Un communiqué rendu public par le palais Bustros souligne que l'ambassade du Liban à Tripoli poursuit ses contacts avec les chancelleries arabes et occidentales afin de pouvoir rapatrier les Libanais, soit en leur trouvant des places à bord d'avions affrétés par ces ambassades ou à bord de bateaux quittant le port de Benghazi.
Rappelons que le Liban avait tenté d'envoyer un avion à Tripoli vendredi dernier pour l'évacuation de ses ressortissants, mais la Libye avait refusé à l'appareil de se poser, le Liban ayant refusé une semaine plus tôt l'atterrissage d'un avion libyen à l'aéroport Rafic Hariri.
Sur le terrain, à Beyrouth, deux manifestations ont été organisées devant la Maison des Nations unies.
La première a rassemblé des associations de jeunes appartenant à des partis politiques du courant du 8 Mars qui ont appelé la Libye à libérer l'imam Moussa Sadr. Les jeunes brandissaient des drapeaux libanais et des portraits de l'imam disparu.
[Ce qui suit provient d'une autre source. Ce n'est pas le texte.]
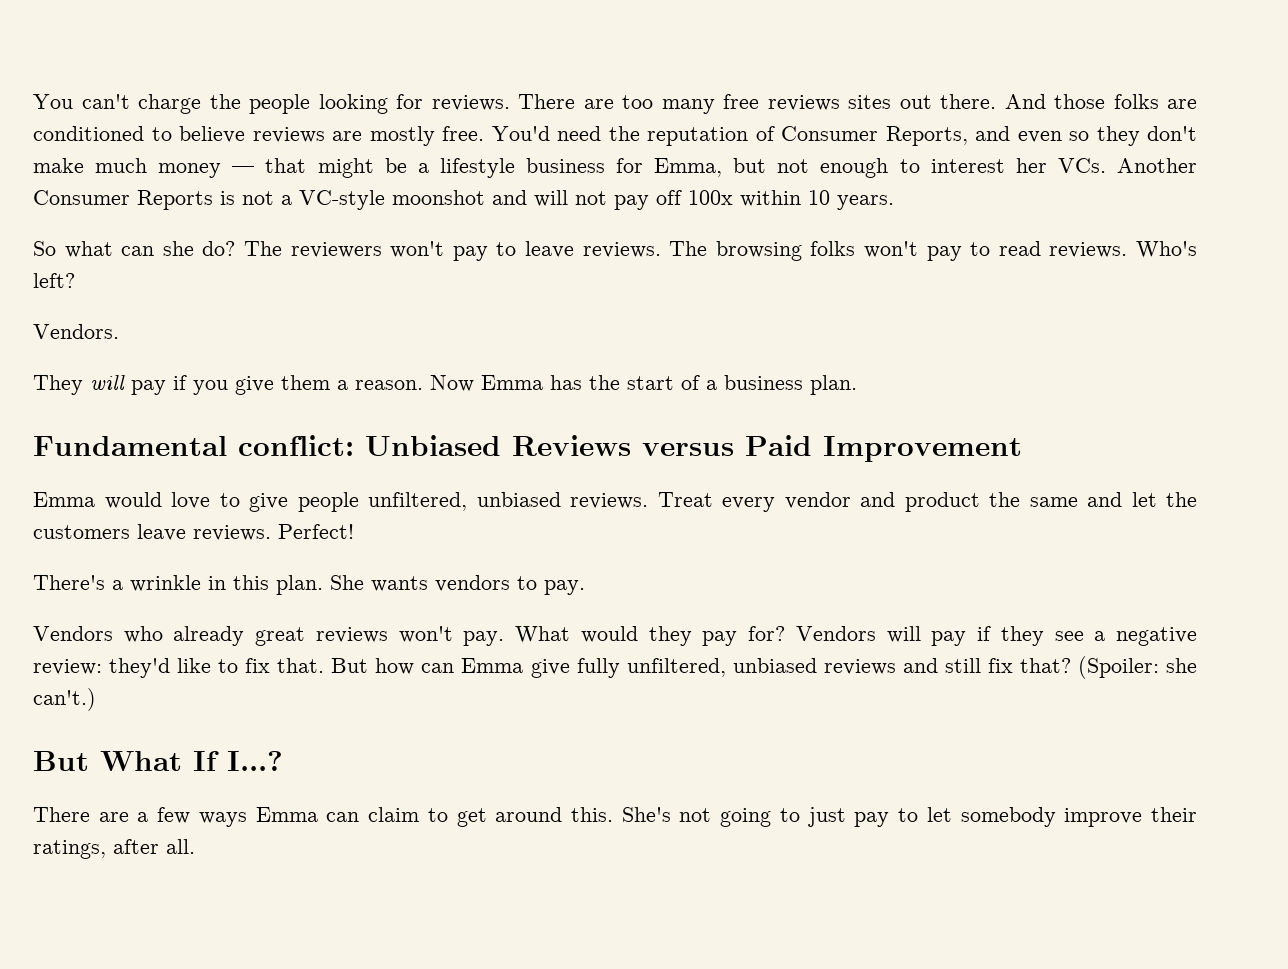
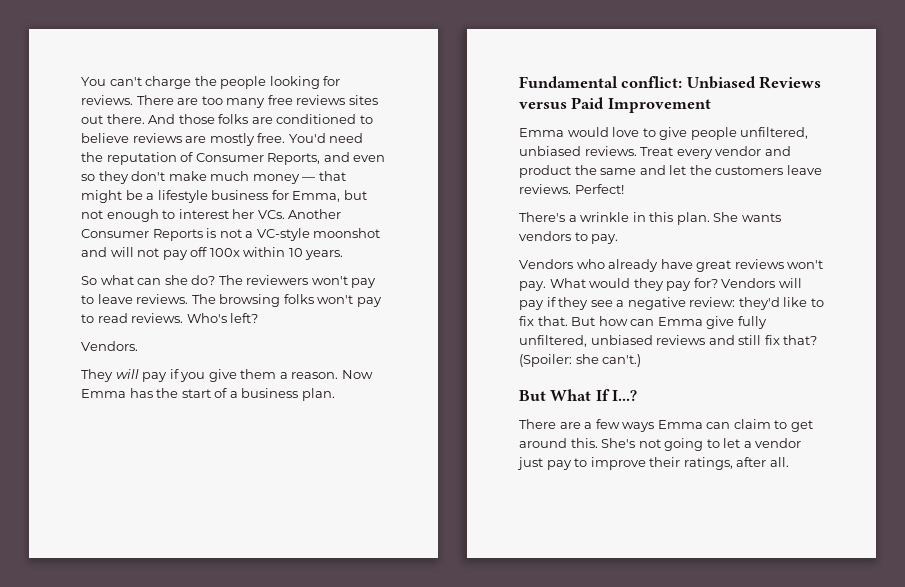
(245, 636) none -> [660,259,693,269] have
(800, 815) none -> [723,438,802,448] let a vendor
[926,807,1056,827] let somebody -> (588, 462) none

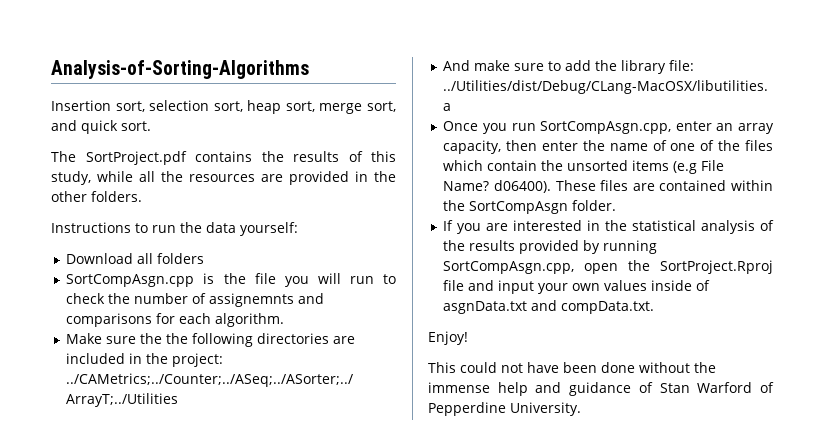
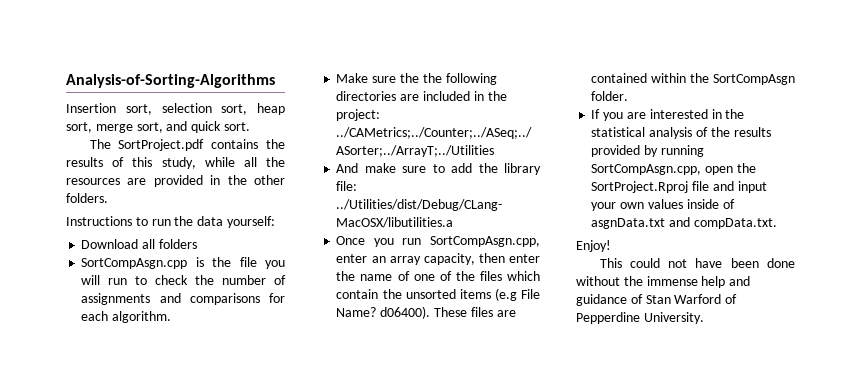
[209,293,295,307] assignemnts -> [81,293,151,305] assignments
Ils ont entonné des hymnes révolutionnaires et ont déchiré et piétiné des portraits du général Mouammar Kadhafi, frappés de l'étoile de David.
Ont notamment pris part au sit-in les députés Émile Rahmé et Ali Khreiss.
Prenant la parole, Chadi Dahdah, représentant les Marada, a appelé la communauté internationale à agir et à libérer l'imam Sadr.
Hassan Kabalan, membre du bureau politique du mouvement Amal, a souligné que durant 33 ans, l'espoir n'a pas été perdu que l'imam Sadr retourne à la « guerre sainte » et que Kadhafi soit extradé vers le Liban afin qu'il y soit jugé.
De son côté, Émile Rahmé a rappelé les positions soutenant l'unité nationale, adoptées par l'imam Sadr avant sa disparition.
La seconde manifestation a été organisée par l'Association mondiale des droits de l'homme et la Ligue des enfants de la terre qui ont condamné les massacres en Libye, à Bahreïn et au Yémen. Ont notamment pris part au rassemblement des militants palestiniens, tunisiens et bahreïnis.
Prenant la parole, le représentant de l'Association mondiale des droits de l'homme, Ali Akil Khalil, a rendu hommage aux peuples arabes qui luttent pour la liberté et la démocratie.